Softly through the megaphone came the advice of the conductor:

“Better step off, sir, and explain. The car must proceed on its tour.”

James Williams belonged among the level heads. With necessary slowness he picked his way through the passengers down to the steps at the front of the car. His wife followed, but she first turned her eyes and saw the escaped tourist glide from behind the furniture van and slip behind a tree on the edge of the little park, not fifty feet away.

Descended to the ground, James Williams faced his captors with a smile. He was thinking what a good story he would have to tell in Cloverdale about having been mistaken for a burglar. The Rubberneck coach lingered, out of respect for its patrons. What could be a more interesting sight than this?

“My name is James Williams, of Cloverdale, Missouri,” he said kindly, so that they would not be too greatly mortified. “I have letters here that will show—”

“You’ll come with us, please,” announced the plain-clothes man. “ ‘Pinky’ McGuire’s description fits you like a flannel washed in hot suds. A detective saw you on the Rubberneck up at Central Park and ’phoned down to take you in. Do your explaining at the station-house.”

James Williams’s wife—his bride of two weeks—looked him in the face with a strange, soft radiance in her eyes and a flush on her cheeks, looked him in the face and said:

“Go with ’em quietly, ‘Pinky,’ and maybe it’ll be in your favour.”

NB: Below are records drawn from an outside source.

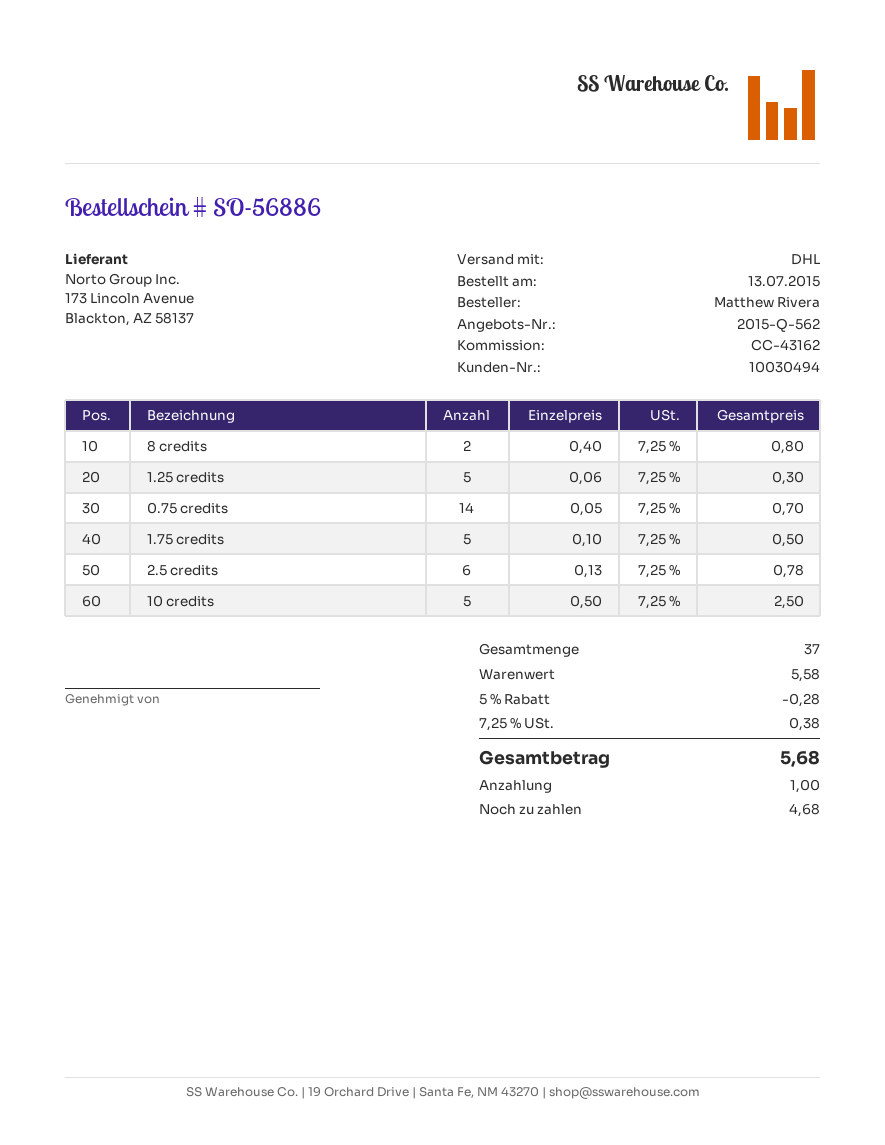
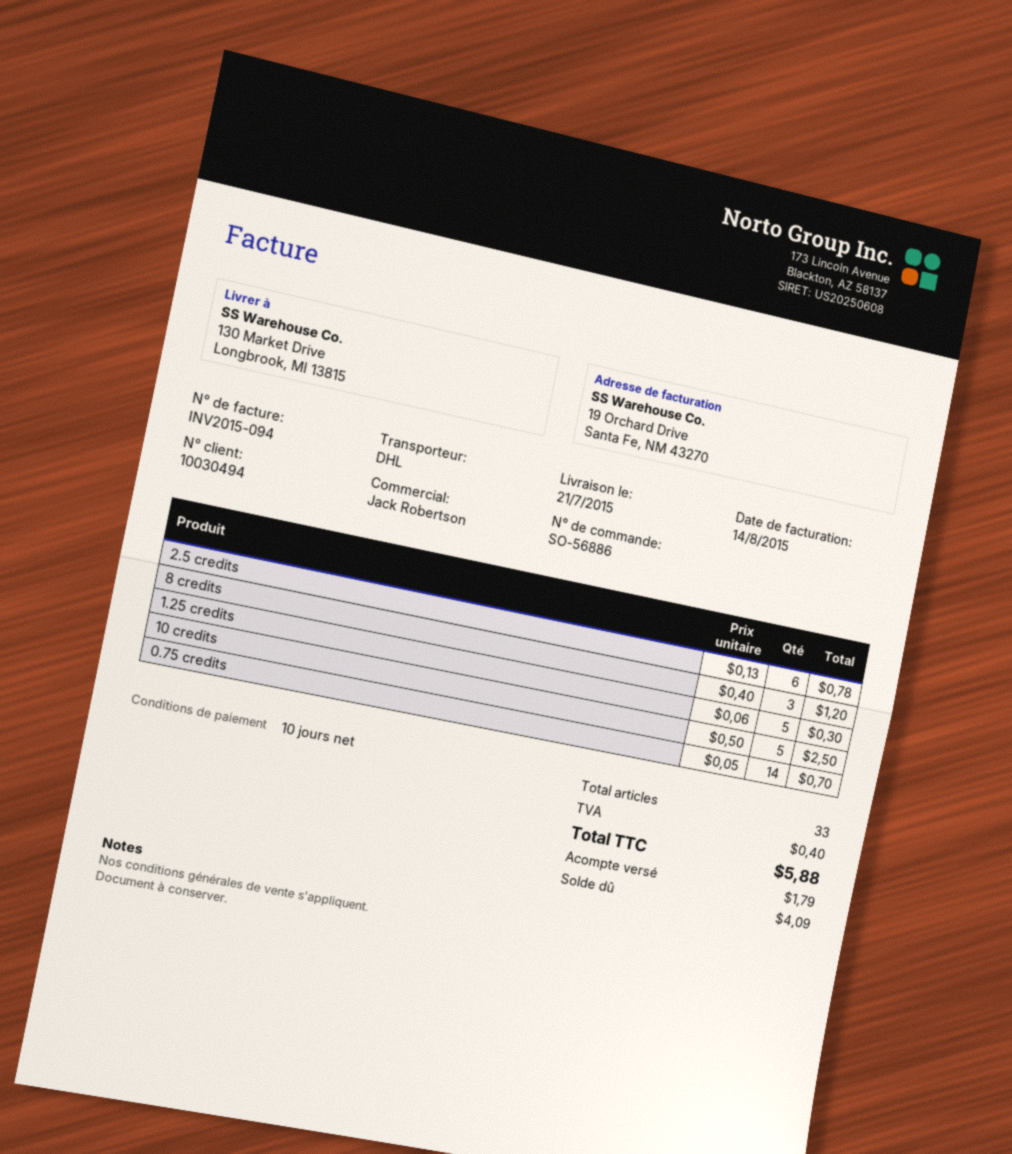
8 credits: 2 x 0.40 = 0.80 -> 3 x 0.40 = 1.20
1.75 credits: 5 x 0.10 = 0.50 -> none
total quantity: 37 -> 33
discount: 5% = 0.28 -> none
tax: 0.38 -> 0.40
total: 5.68 -> 5.88
deposit: 1.00 -> 1.79
balance: 4.68 -> 4.09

And then as the Glaring-at-Gotham car rolled away she turned and threw a kiss—his wife threw a kiss—at someone high up on the seats of the Rubberneck.

“Your girl gives you good advice, McGuire,” said Donovan. “Come on, now.”

And then madness descended upon and occupied James Williams. He pushed his hat far upon the back of his head.

“My wife seems to think I am a burglar,” he said recklessly. “I never heard of her being crazy, therefore I must be. And if I’m crazy, they can’t do anything to me for killing you two fools in my madness.”

Whereupon he resisted arrest so cheerfully and industriously that cops had to be whistled for, and afterwards the reserves, to disperse a few thousand delighted spectators.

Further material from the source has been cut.